Pendapat ini didasarkan oleh alasan bahwa; dalil orang yang mewajibkan Sa'i, hanya menunjukkan wajib secara umum, bukan wajib yang jika ditinggalkan ibadah hajinya tidak sempurna atau batal.
Ayat Al-Qur'an yang dijadikan dalil, yakni Surah Al-Baqarah ayat 158 diturunkan ketika sebagian sahabat Nabi SAW merasa keberatan melakukan Sa'i. Sebab pada masa jahiliyah, bukit Shafa dan Marwah adalah tempat menyembah dua berhala.
Ibnu Abbas RA, Anas bin MaIik RA, Ibnu Zubair RA dalam salah satu riwayat berpendapat bahwa Sa'i adalah sunnah. Yang mana bila seseorang meninggalkannya, maka tidak ada kewajiban apa-apa baginya.
Pandangan mereka berdasarkan tafsir Surah Al-Baqarah ayat 158, bahwa Allah meniadakan dosa dari orang yang tidak melakukan Sa'i. Hal ini menunjukkan bahwa Sa'i tidak wajib. Pernyataan ini hanya menunjukkan Sa'i merupakan sesuatu yang diperbolehkan.
Pendapat lainnya karena Sa'i merupakan bagian dari amalan haji yang tidak ada kaitannya dengan Kakbah, sehingga tidak termasuk rukun haji, seperti melempar jumrah.
Syarat Sa'i
Masih dari buku Fiqih Sunnah 3, ada beberapa syarat agar ibadah Sa'i sah:
1. Dikerjakan setelah rangkaian ibadah Thawaf di sekeliling Kakbah, dan tidak dibenarkan bila melaksanakan Sa'i terlebih dahulu.
2. Dilakukan sebanyak tujuh kali putaran.
3. Memulainya dari Shafa dan berakhir di Marwah. Diperkirakan jarak antara kedua bukit sekitar 420 meter.

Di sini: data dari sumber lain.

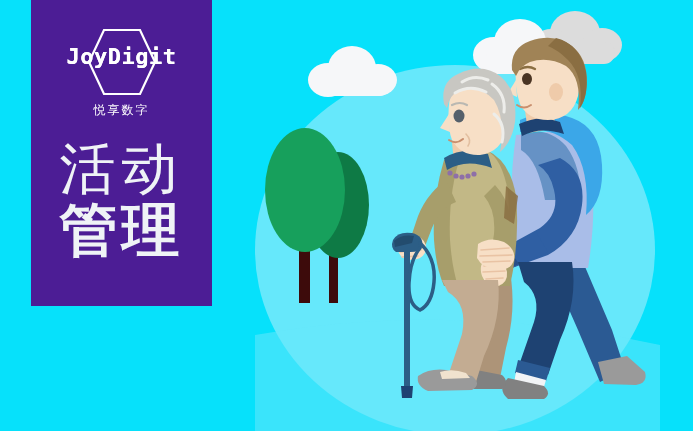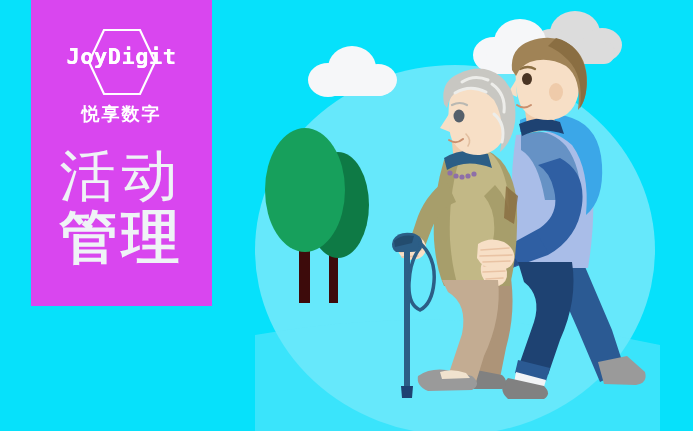"JoyDigit" #brand-panel { background: #d946ef -> #4c1d95 }
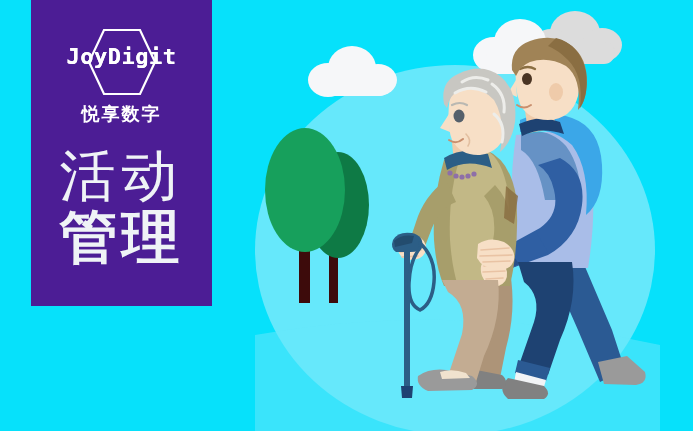"悦享数字" #logo-sub { font-size: 18px -> 12px; font-weight: bold -> normal }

4. Dilakukan pada tempat Sa'i, yaitu jalan memanjang antara Shafa dan Marwah, sebab Nabi SAW mengerjakannya demikian. Dan dalam haditsnya Beliau bersabda:
خُذُوا عنِّي مَنَاسِكَكُمْ
Artinya: "Ambillah tata cara ibadah haji kalian dariku." (HR Muslim)
Doa dan Dzikir Sa'i
Mengutip buku Situs-Situs dalam Al Quran: Dari Banjir Nabi Nuh hingga Bukit Thursina oleh Syahruddin El Fikri, sa'i ini sebagai ibadah haji karena merupakan sebuah tekad untuk melakukan gerakan abadi ke suatu arah yang tertentu. Oleh karena itu, ibadah sa'i memiliki makna yang cukup dalam.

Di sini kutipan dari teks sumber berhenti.